We specifically did not want to use a different name for the macro, since there does not seem to be any way to change the type of an existing rule invocation. What we really wanted was #192.

I wound up separating the macro into a separate file, deleting the load entirely (with a regexp, since fix unusedLoads won't remove it for the reason you described), and dropping the macro definition from the import.

creachadair avatar Jan 25 '18 17:01 creachadair

We would like to have a remove_load command as well so I can combine it with new_load to change load statements in TensorFlow's BUILD files.

chsigg avatar Jun 17 '19 13:06 chsigg

There are a few options for the implementation:

  • Update new_load to remove the previous conflicting definitions.
  • Add a new command remove_load (to be combined with new_load).
  • Add a new command replace_load.

laurentlb avatar Jun 17 '19 14:06 laurentlb

Update new_load to remove the previous conflicting definitions.

I don't think that would work in our case. We want to do things like: Before: load(":foo.bzl", "x", "y") After: load(":foo.bzl, "a") load(":bar.bzl", "x")

chsigg avatar Jun 17 '19 14:06 chsigg

buildozer "new_load bar.bzl x" could remove the previous definition of x.

In your example, "y" was replaced with "a", is it intentional? If so, do you want to rename all the call sites in the fiel?

laurentlb avatar Jun 17 '19 14:06 laurentlb

buildozer "new_load bar.bzl x" could remove the previous definition of x.

Ah, I see. But we do sometimes simply want to drop loads completely.

is it intentional?

Yes, but the example was probably a bit too random. No, I wouldn't expect that to update the call sites.

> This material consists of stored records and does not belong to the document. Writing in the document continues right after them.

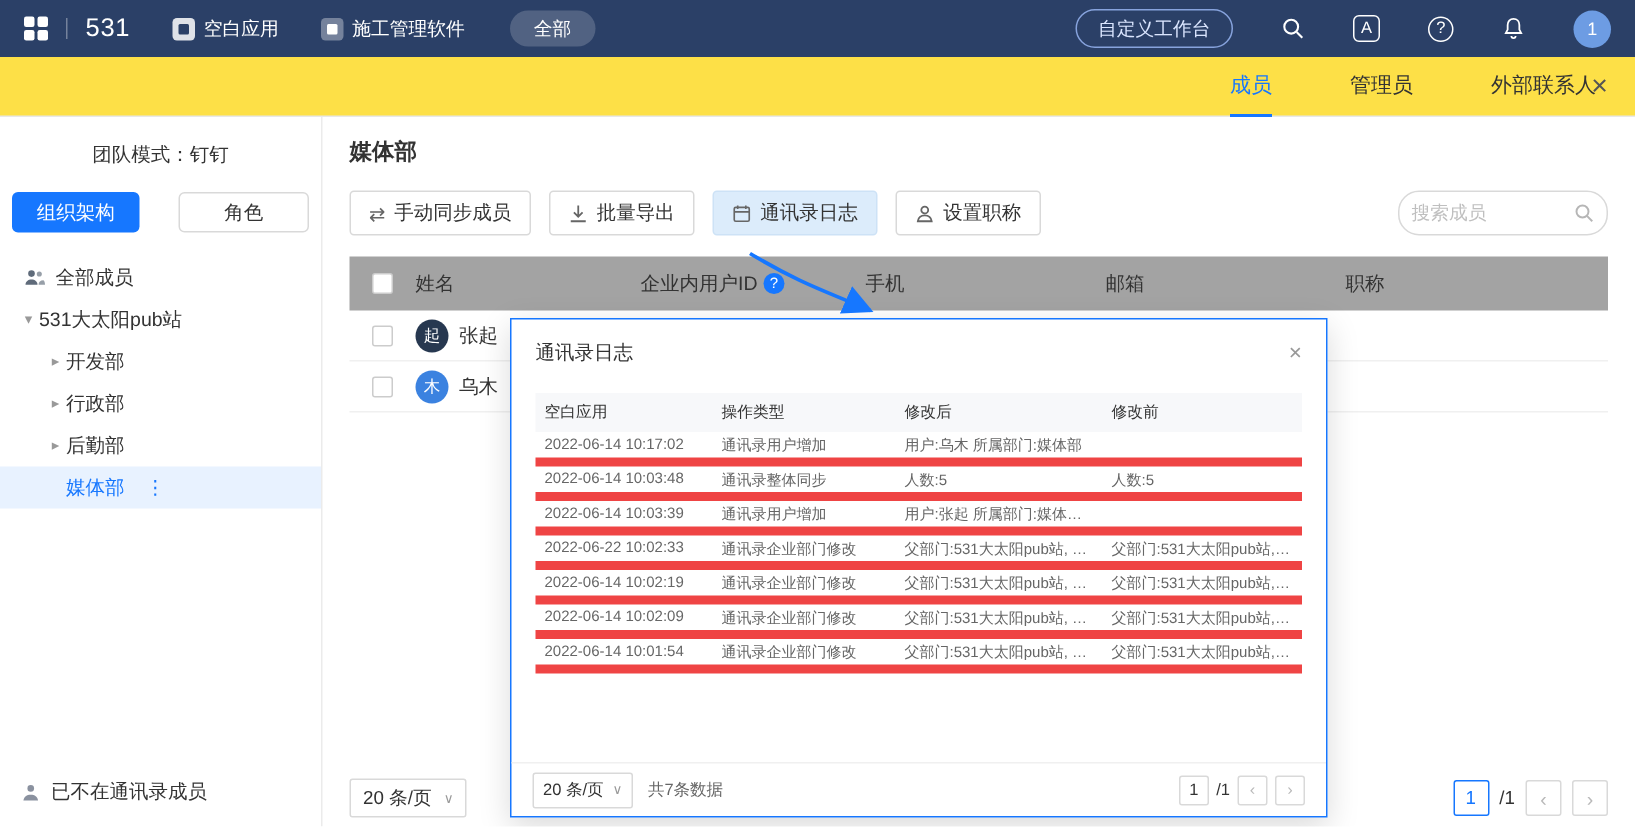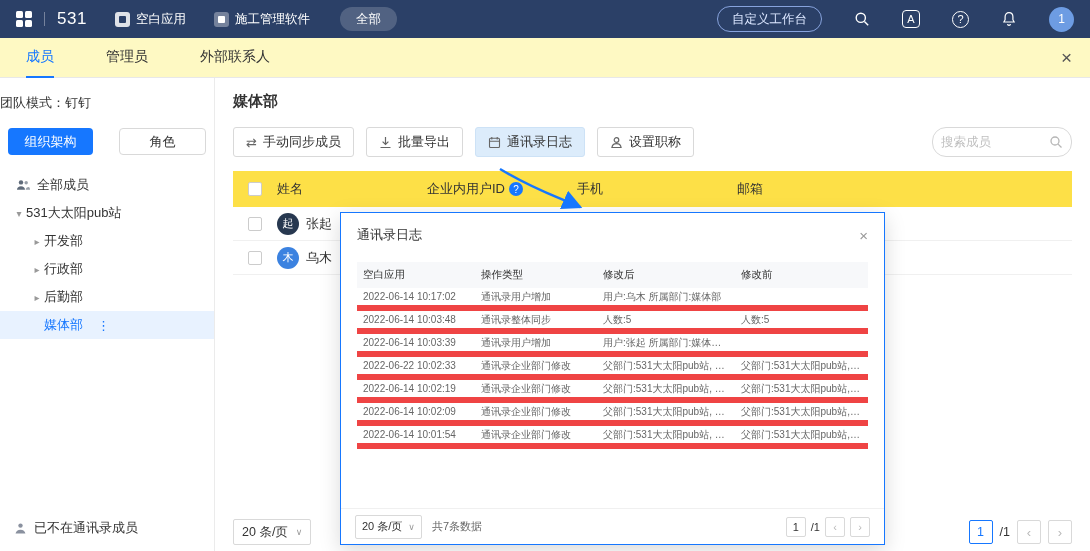"成员" .tabbar { background: #fef9c3 -> #fde047; justify-content: flex-start -> flex-end }
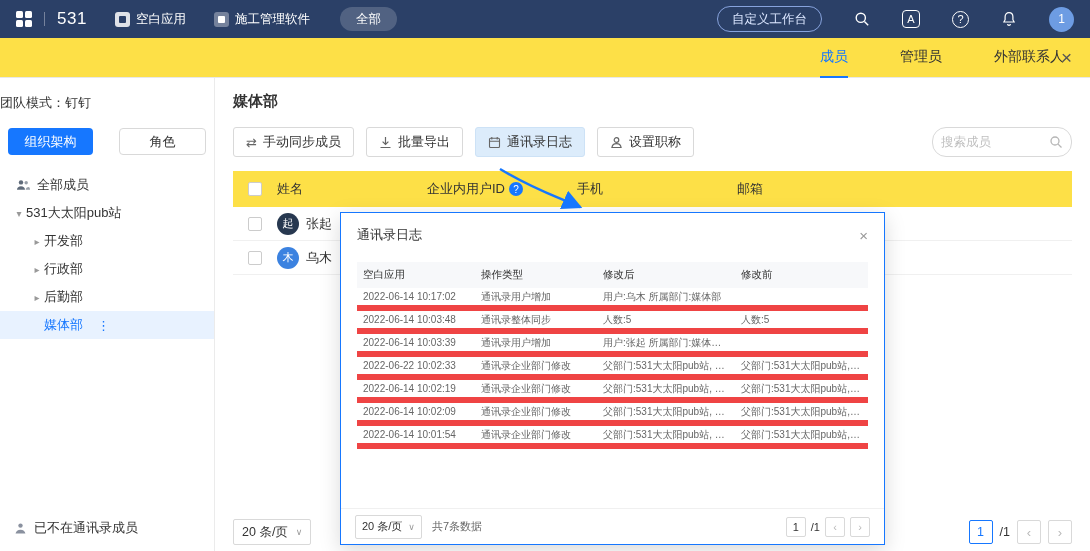"团队模式：钉钉" .team-mode { text-align: none -> center }
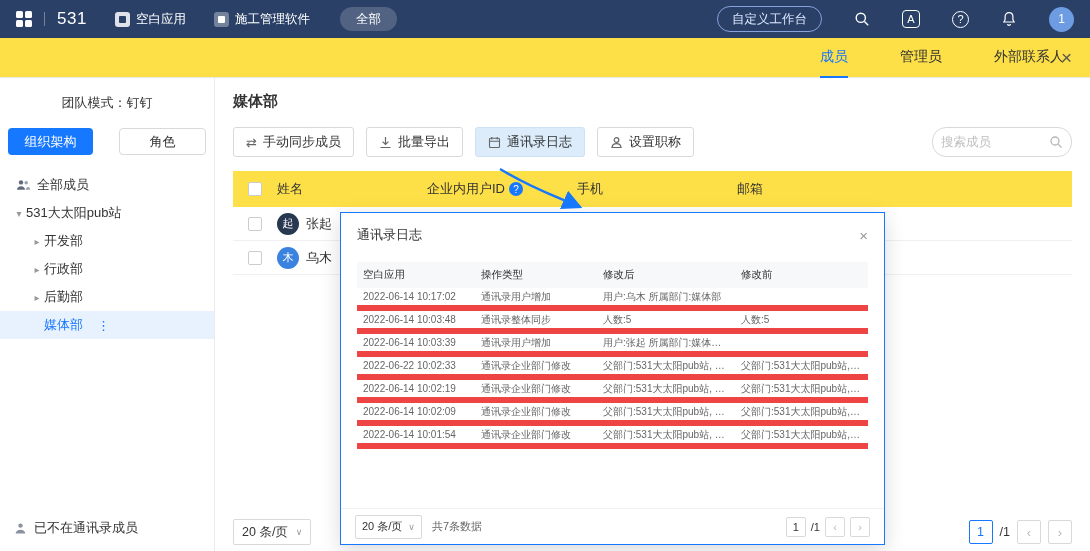"姓名" .mtable-head { background: #fde047 -> #a3a3a3 }
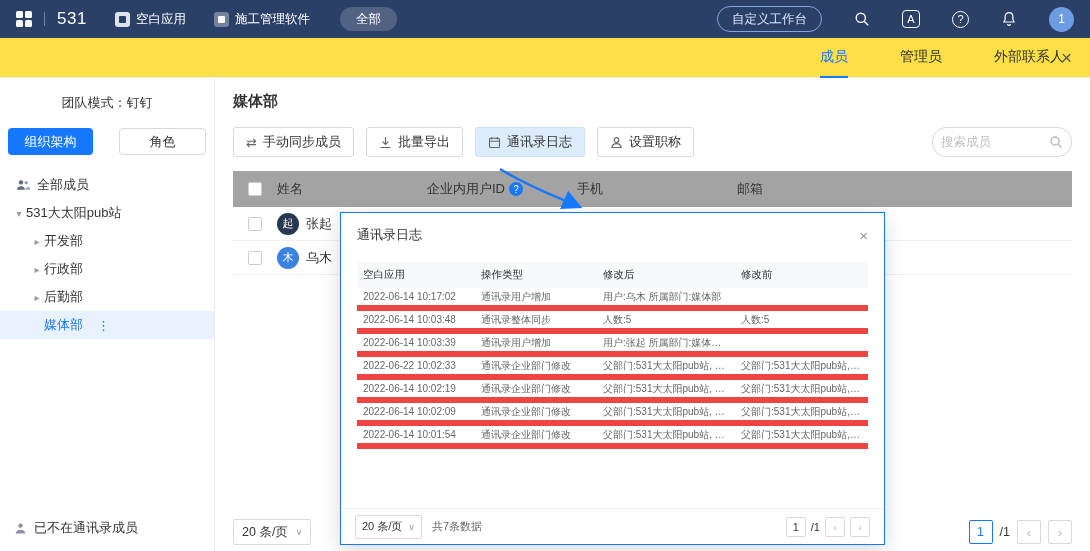"职称" span { html: none -> <span>职称</span> }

The background is that remove_load would allow us to simplify TensorFlow's copybara script with automatic reverse commands (new_load being the opposite of remove_load). Currently we manually specify 'fix unusedLoads' as the reverse of a new_load. Or we textually replace loads with a placeholder comment. Both seem clunky.

chsigg avatar Jun 17 '19 15:06 chsigg

This is also impacted by the fact that fix unusedLoads will not remove loads with a comment attached to them... so if a load is first in the block after a file-level comment, or if there's a comment between loads, there's currently no way to remove it.

As of right now, we either need a way to suppress that behavior, or add an explicit remove_load command. @laurentlb, @vladmos - any thoughts?

ericastor avatar Dec 11 '20 17:12 ericastor

There's a pending fix (#896) for removing load statements with comments, I'll try to get it submitted soon. There was a question which whether comments should also be removed together with the load statement, I think the most reasonable behavior is to remove comments on the same line but keep before- and after-comments.